There are also current applications pending from other vaccine producers which will likely be approved in coming weeks.

Many expats have been chasing information about when they could expect to be vaccinated. Despite some promises from the government there has been little concrete information about formalities to register for vaccination at this stage. Meanwhile many expats have indicated they were prepared to pay for their vaccination but were unable to get clarification from private hospitals about when that may be available.

In Phuket the provincial government has promised ALL registered residents, local or foreign, that they would be eligible for government-funded vaccination.
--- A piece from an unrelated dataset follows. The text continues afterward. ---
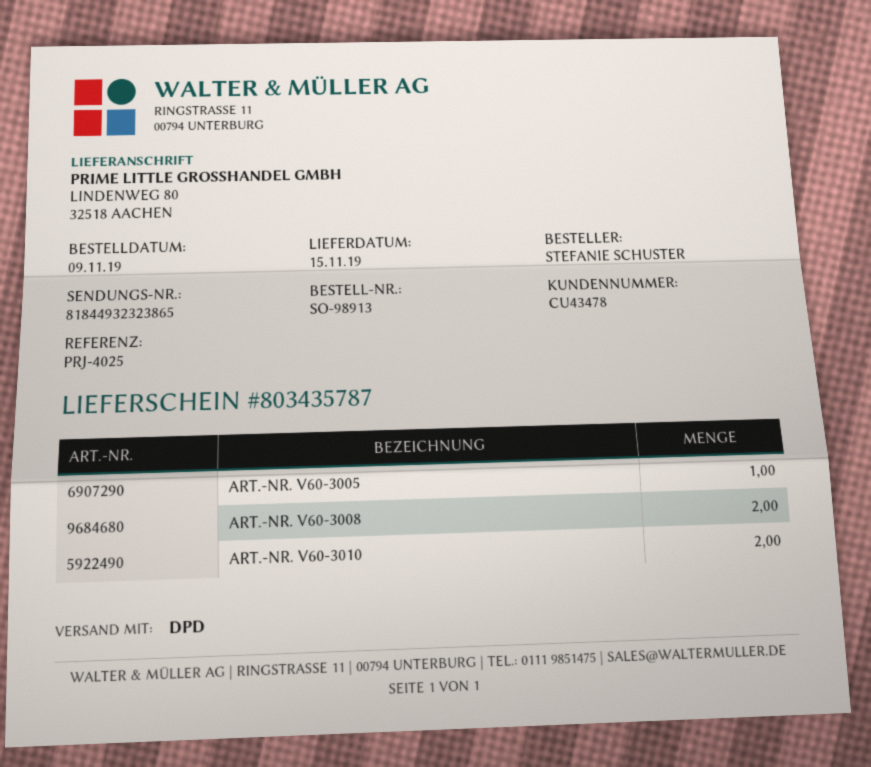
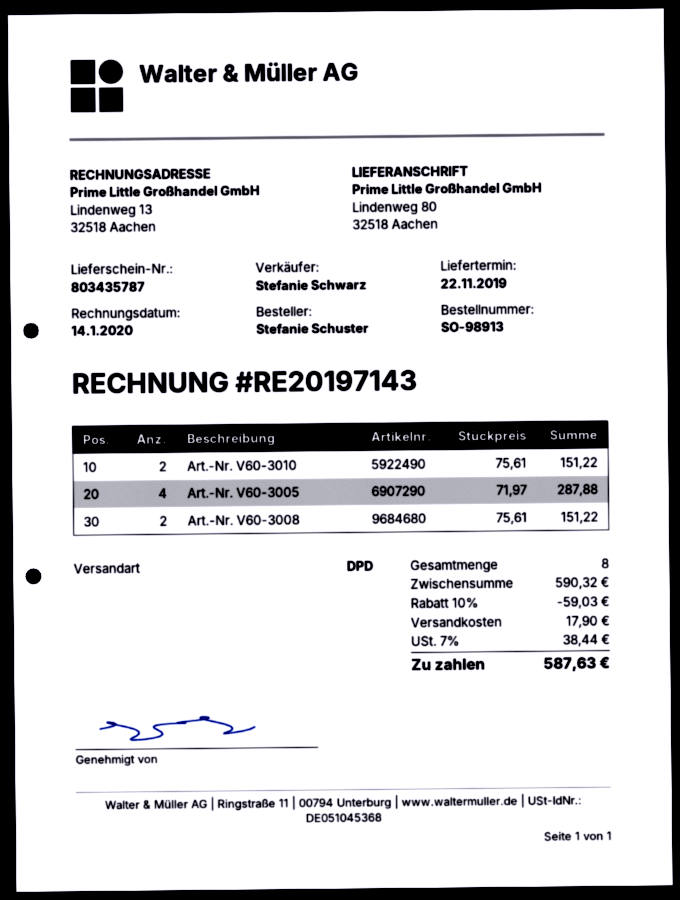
delivery date: 2019-11-15 -> 2019-11-22
ART.-NR. V60-3005: 1 -> 4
There has been a flurry of activity on the island over the past 2 weeks since the ‘Sandbox’ proposal was approved, in principal, for a July re-opening of quarantine-free tourism to vaccinated travellers. There has been queues and waiting lists at the island’s public hospitals every day for the past week. Currently some 14,000 people are being vaccinated every day, on average.

Meanwhile, the events of the past few days – the closure of entertainment venues and bars in 41 provinces, including all the main tourist areas – will force the government to re-consider any scheduled plans to re-open borders and reduction of quarantine times. Travellers are still allowed to visit Thailand, under new guidelines introduced on April 1, 2021.

What you currently need to enter Thailand…

  • Vaccine certificate, either a print out or the original document (or vaccinated travellers)
  • Certificate of Entry issued by the Royal Thai Embassy in your country
  • Covid-19 health insurance with a minimum coverage of US$100,000
  • Booking confirmation for an Alternative State Quarantine (ASQ) hotel
  • Negative Covid-19 test issued no more than 72 hours before departure

Anyone considering travelling to Thailand at this time is recommended to check with the Thai embassy in their country first, before making bookings of ASQ hotels or flights.